Your assignment: Your copy of the lines below must match them exactly and contain no images.

· · · ·

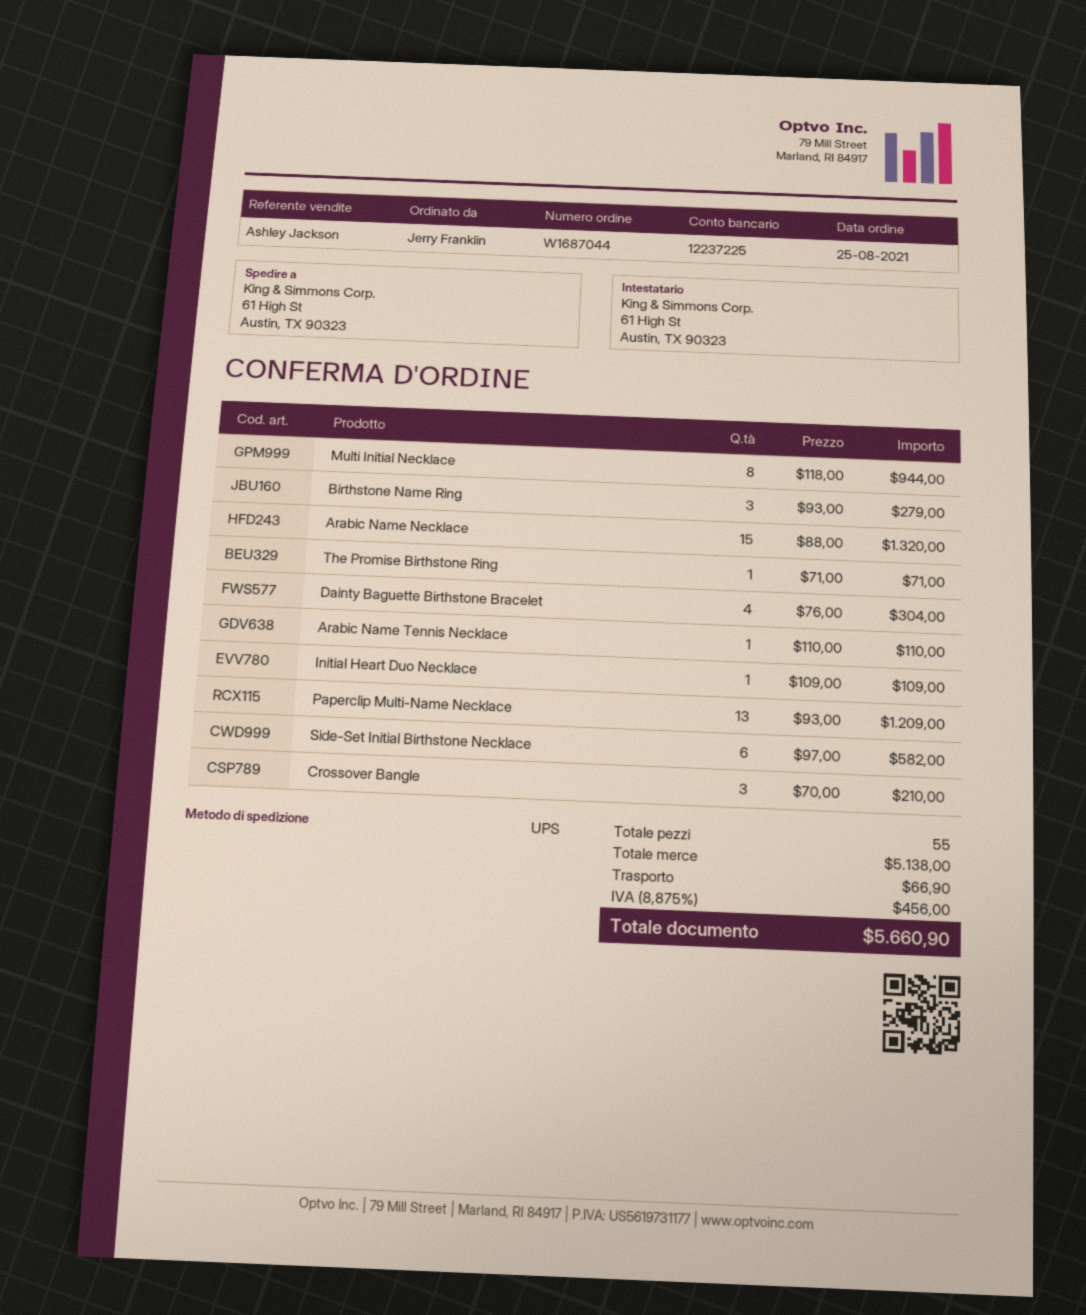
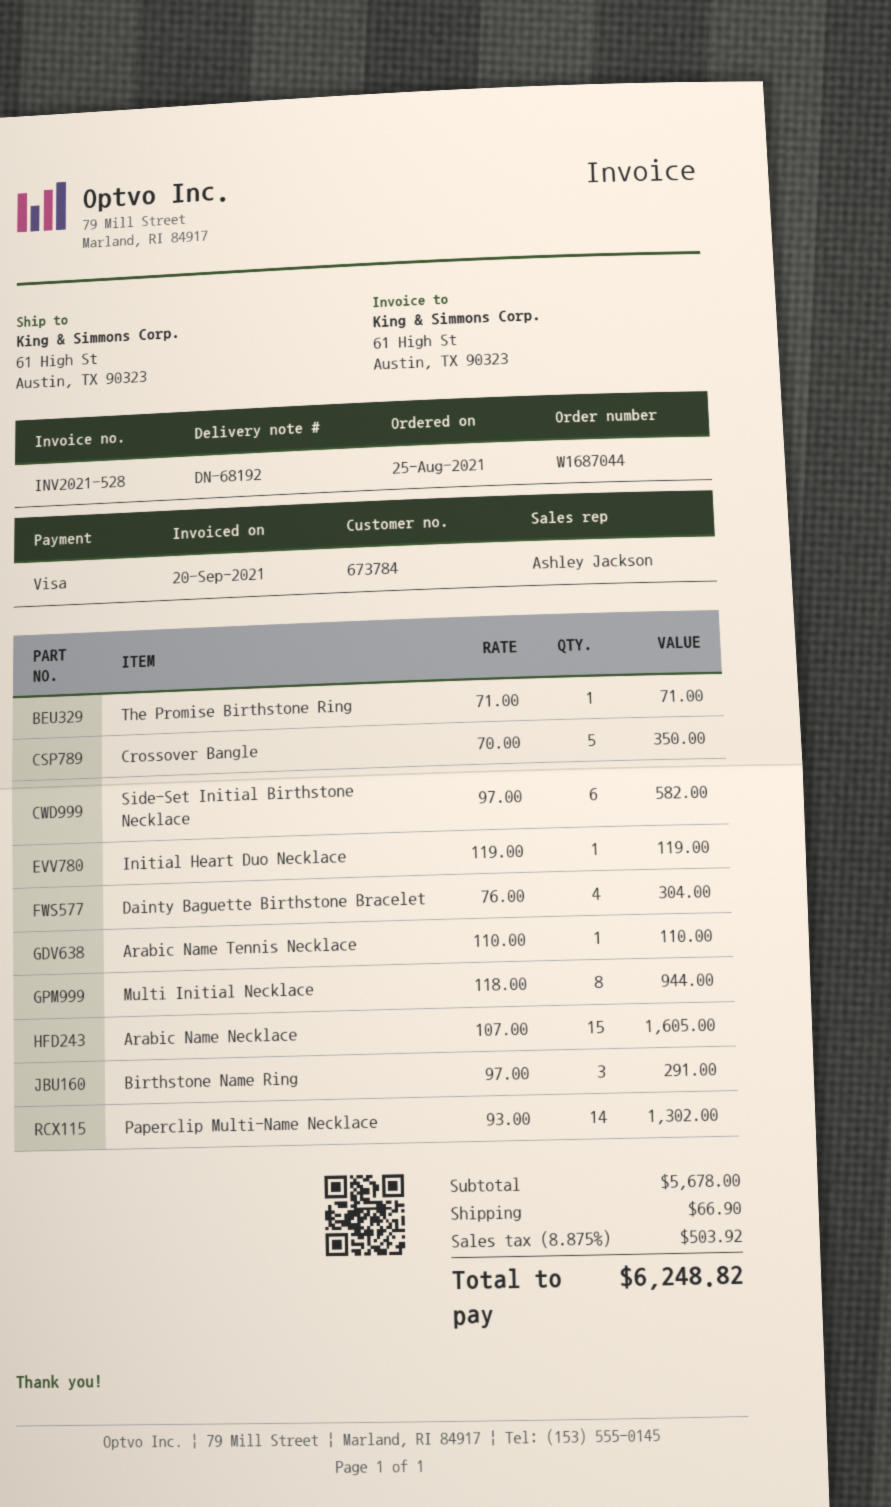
Birthstone Name Ring: 3 x 93.00 = 279.00 -> 3 x 97.00 = 291.00
Arabic Name Necklace: 15 x 88.00 = 1320.00 -> 15 x 107.00 = 1605.00
Initial Heart Duo Necklace: 1 x 109.00 = 109.00 -> 1 x 119.00 = 119.00
Paperclip Multi-Name Necklace: 13 x 93.00 = 1209.00 -> 14 x 93.00 = 1302.00
Crossover Bangle: 3 x 70.00 = 210.00 -> 5 x 70.00 = 350.00
subtotal: 5138.00 -> 5678.00
tax: 8.875% = 456.00 -> 8.875% = 503.92
total: 5660.90 -> 6248.82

· · · ·

Solved exercise:
Birthstone Name Ring: 3 x 93.00 = 279.00 -> 3 x 97.00 = 291.00
Arabic Name Necklace: 15 x 88.00 = 1320.00 -> 15 x 107.00 = 1605.00
Initial Heart Duo Necklace: 1 x 109.00 = 109.00 -> 1 x 119.00 = 119.00
Paperclip Multi-Name Necklace: 13 x 93.00 = 1209.00 -> 14 x 93.00 = 1302.00
Crossover Bangle: 3 x 70.00 = 210.00 -> 5 x 70.00 = 350.00
subtotal: 5138.00 -> 5678.00
tax: 8.875% = 456.00 -> 8.875% = 503.92
total: 5660.90 -> 6248.82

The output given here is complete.